Sen. Panfilo Lacson posed this question to agriculture officials at a Senate inquiry on Tuesday as he scolded them for allowing the “invasion” of the country by Korean strawberries and vegetables at the expense of local farmers.
“We are killing the local industry. Why import strawberries and carrots when we have strawberries and carrots here? I think your commitment to your fellow Filipinos should be more important than your commitment with importers,” Lacson said, addressing the Bureau of Plant Industry, which is under the Department of Agriculture’s (DA).
Fruits declared as ‘ornamental plants’
Senators conducted the inquiry after a representative of a Benguet farmers’ group raised to them the problems caused by “smuggled” strawberries declared as “ornamental plants” and vegetables from other countries.
Agot Balanoy, public relations officer of the League of Associations at the La Trinidad Vegetable Trading Areas, said these “smuggled” products not only negatively impact local farmers but are also feared to be unsafe due to a lack of pest risk analysis at the borders.
“In Benguet alone, we have 130,000 farmers who depend on agriculture, who depend on farming for their meager income,” she said, speaking in a mix of Filipino and English. “Now, if we don’t help these farmers, where will they get their income?”

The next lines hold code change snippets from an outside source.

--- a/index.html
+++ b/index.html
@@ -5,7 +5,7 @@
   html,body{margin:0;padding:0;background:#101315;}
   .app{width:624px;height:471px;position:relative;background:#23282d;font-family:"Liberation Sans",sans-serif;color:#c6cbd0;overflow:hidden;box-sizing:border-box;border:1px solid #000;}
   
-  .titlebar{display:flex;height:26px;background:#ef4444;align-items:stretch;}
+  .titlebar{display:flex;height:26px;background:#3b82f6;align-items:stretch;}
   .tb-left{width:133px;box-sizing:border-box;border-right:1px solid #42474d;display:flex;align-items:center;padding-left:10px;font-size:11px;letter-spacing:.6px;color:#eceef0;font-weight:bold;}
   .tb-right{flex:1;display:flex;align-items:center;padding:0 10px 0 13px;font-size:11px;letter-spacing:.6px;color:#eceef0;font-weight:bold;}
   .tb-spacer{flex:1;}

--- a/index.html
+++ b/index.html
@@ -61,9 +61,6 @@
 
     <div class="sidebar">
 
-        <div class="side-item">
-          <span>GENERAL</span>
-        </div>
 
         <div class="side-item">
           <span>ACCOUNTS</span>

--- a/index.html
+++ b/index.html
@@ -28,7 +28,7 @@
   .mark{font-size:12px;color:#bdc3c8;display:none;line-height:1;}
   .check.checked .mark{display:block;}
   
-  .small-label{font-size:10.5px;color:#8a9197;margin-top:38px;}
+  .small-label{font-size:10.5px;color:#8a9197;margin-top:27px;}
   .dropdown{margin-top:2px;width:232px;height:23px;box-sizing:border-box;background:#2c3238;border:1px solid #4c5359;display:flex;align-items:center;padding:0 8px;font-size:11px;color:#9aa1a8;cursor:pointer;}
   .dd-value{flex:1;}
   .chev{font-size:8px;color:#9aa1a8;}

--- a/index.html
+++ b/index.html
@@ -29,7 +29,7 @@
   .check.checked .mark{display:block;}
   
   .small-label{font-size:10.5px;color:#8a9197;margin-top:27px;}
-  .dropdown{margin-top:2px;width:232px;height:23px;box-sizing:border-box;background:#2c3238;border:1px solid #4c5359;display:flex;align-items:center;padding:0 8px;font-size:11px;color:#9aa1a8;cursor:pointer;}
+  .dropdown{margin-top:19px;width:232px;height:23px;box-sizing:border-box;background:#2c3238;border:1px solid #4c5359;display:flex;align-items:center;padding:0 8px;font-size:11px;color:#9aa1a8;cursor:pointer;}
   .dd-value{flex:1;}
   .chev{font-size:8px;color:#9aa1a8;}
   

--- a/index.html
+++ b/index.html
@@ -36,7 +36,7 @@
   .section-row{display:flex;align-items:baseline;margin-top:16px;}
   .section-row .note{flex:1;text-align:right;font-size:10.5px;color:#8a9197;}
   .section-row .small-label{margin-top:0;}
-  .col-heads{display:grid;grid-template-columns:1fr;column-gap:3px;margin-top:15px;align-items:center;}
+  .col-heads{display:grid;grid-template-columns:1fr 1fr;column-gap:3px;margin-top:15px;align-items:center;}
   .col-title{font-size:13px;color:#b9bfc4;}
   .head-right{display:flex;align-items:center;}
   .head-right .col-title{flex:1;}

She noted that farmers in Benguet and other parts of the Cordillera region supply 1.5 million kilograms of assorted vegetables to key markets in the Philippines daily.

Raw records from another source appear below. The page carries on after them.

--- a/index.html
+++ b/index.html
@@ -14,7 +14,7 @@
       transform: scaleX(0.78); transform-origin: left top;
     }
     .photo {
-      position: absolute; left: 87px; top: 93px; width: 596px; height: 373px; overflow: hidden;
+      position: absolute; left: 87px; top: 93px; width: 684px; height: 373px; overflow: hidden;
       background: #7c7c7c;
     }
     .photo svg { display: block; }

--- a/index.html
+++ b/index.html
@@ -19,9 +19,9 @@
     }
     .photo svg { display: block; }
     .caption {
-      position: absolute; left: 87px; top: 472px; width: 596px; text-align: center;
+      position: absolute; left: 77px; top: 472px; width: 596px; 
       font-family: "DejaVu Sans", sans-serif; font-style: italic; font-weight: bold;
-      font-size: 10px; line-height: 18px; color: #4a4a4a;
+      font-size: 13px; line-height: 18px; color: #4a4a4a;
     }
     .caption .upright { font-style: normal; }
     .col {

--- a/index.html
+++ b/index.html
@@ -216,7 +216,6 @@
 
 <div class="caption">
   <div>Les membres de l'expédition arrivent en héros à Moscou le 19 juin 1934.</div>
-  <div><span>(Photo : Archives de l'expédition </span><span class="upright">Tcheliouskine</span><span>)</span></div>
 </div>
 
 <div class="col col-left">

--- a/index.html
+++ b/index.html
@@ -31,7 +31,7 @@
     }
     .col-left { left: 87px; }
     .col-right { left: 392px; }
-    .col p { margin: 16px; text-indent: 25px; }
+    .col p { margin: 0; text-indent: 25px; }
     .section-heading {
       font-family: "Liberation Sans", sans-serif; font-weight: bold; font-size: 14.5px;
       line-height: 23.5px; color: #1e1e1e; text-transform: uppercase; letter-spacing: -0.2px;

“With this entry of smuggled goods, there are no orders for our vegetables here. The prices drop,” she said.
She particularly mentioned carrots and cabbages allegedly smuggled from China and Korean strawberries declared as “ornamental plants,” which she said continued to flood the markets.
READ: Smuggled carrots flooding markets alarm Benguet farmers
“Of late, we have Korean strawberries arriving in Cebu, and we have learned that weekly there will be two container vans of strawberries arriving in Cebu,” she said, noting each container van is presumed to carry 25,000 kilograms of produce.

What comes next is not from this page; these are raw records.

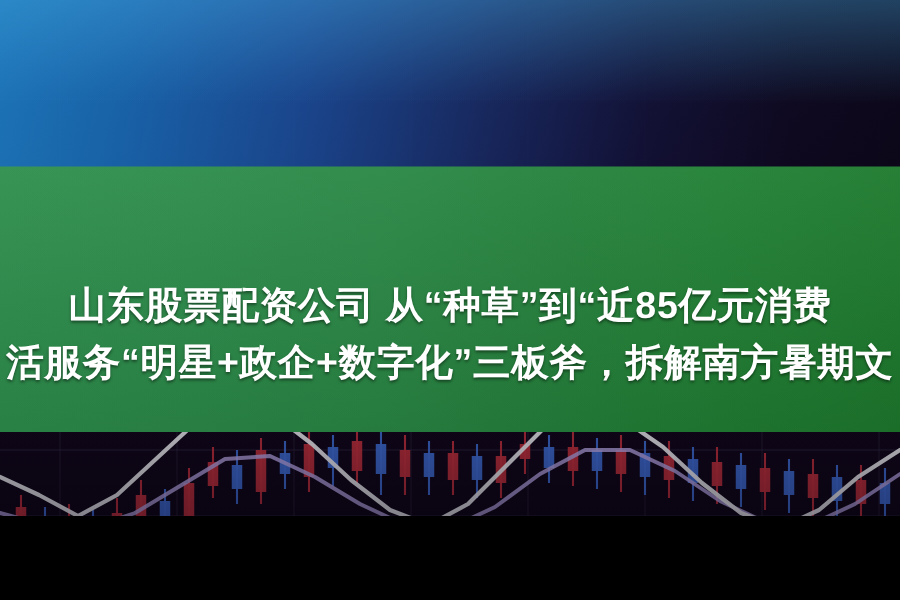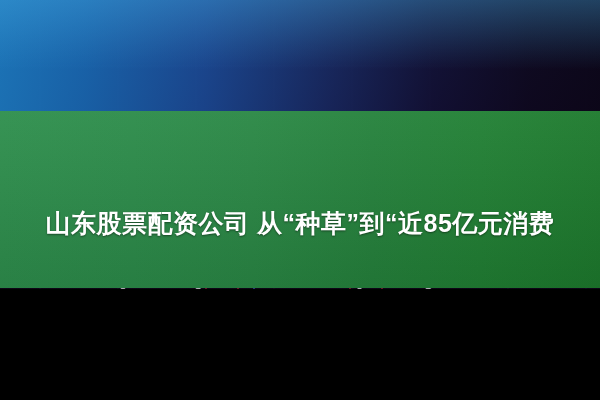--- a/index.html
+++ b/index.html
@@ -6,7 +6,7 @@
   *{box-sizing:border-box;}
   #stage{
     position:relative;
-    width:600px;height:289px;
+    width:600px;height:344px;
     overflow:hidden;
     font-family:"Liberation Sans","DejaVu Sans",sans-serif;
     background:#0d0614;

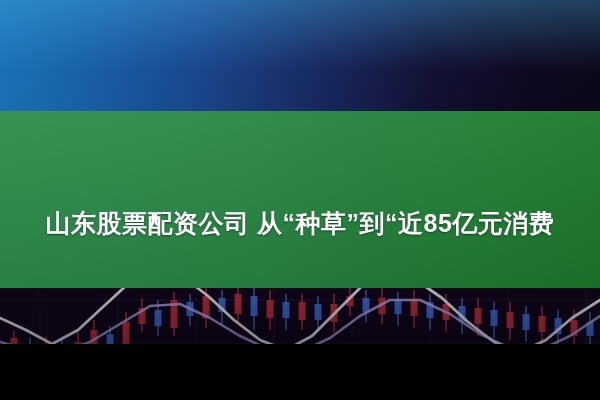--- a/index.html
+++ b/index.html
@@ -208,6 +208,7 @@
 
   <div class="headline">
     <div class="hl-line l1">山东股票配资公司 从“种草”到“近85亿元消费</div>
+    <div class="hl-line l2">活服务“明星+政企+数字化”三板斧，拆解南方暑期文</div>
   </div>
 
 </div>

“We are wondering why the Department of Agriculture, through BPI, allowed this — because they have a permit. But their permit is for ornamental plants. Strawberries, according to our agriculturist here, are not ornamental plants,” Balanoy added.
“That is misdeclaration. Misdeclaration is a form of smuggling,” she stressed.
According to Balanoy, farmers are also “dismayed” over the failure to identify the smugglers of these products and their “protectors.”
“Why can we not identify the smugglers themselves? The protectors? They are so bold,” she added.
According to an official of the DA, the department is equally concerned about the issue of smuggling in the country.
“Smuggling is economic sabotage and this is hurting our farmers and fisherfolks. The Department of Agriculture has been looking into this issue and we have set up certain measures to curb smuggling,” DA Undersecretary for Regulations Zamzamin Ampatuan told senators.
“The basic concern of the DA is to ensure that these foods are safe and that they follow sanitary and phytosanitary standards, which is the basis for allowing import,” he added.
Bureau of Customs (BOC) Commissioner Rey Leonardo Guerrero, for his part, said a total of 55 criminal complaints had been filed by his bureau in the last three years against personalities over alleged smuggling — with 29 of those complaints filed in 2021.
Further, Guerrero said the BOC undertook 172 apprehensions of smuggled agricultural products this year.
“Our border protection and anti-smuggling efforts are being implemented through the conduct of intelligence and enforcement operations supported by our risk management system,” he said.
“It involves the examination and inspection of shipments at the ports and raids on warehouses and storage facilities containing smuggled goods,” he added.